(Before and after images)
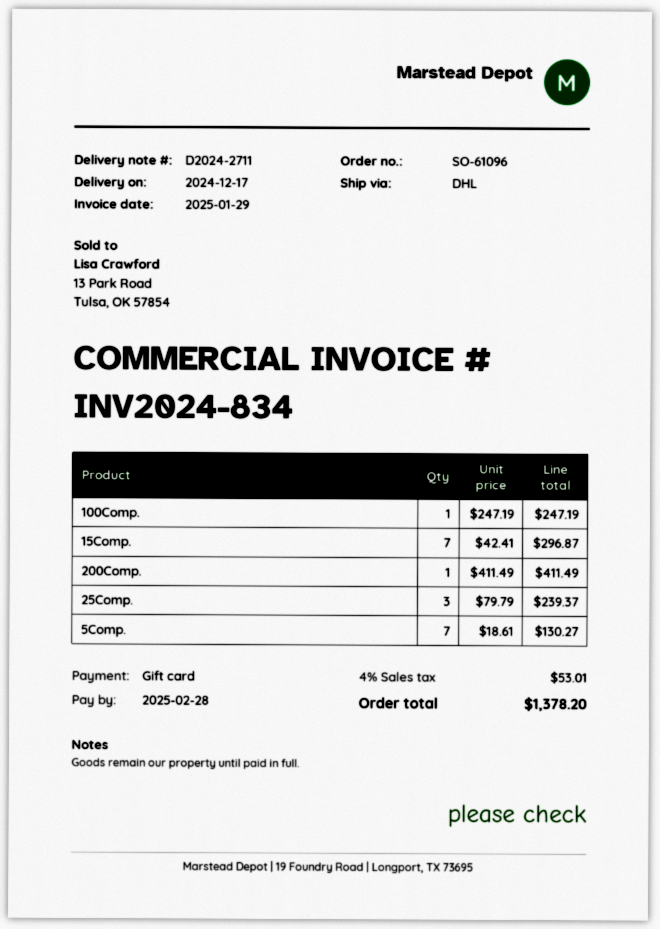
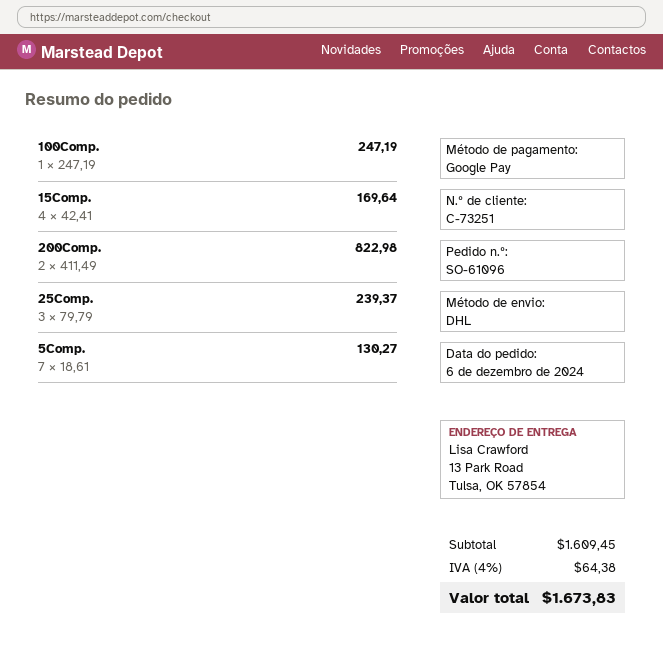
payment method: gift card -> Google Pay
15Comp.: 7 x 42.41 = 296.87 -> 4 x 42.41 = 169.64
200Comp.: 1 x 411.49 = 411.49 -> 2 x 411.49 = 822.98
tax: 4% = 53.01 -> 4% = 64.38
total: 1378.20 -> 1673.83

Exercise instructions: Reproduce every entry exactly; images stay out.

Result:
payment method: gift card -> Google Pay
15Comp.: 7 x 42.41 = 296.87 -> 4 x 42.41 = 169.64
200Comp.: 1 x 411.49 = 411.49 -> 2 x 411.49 = 822.98
tax: 4% = 53.01 -> 4% = 64.38
total: 1378.20 -> 1673.83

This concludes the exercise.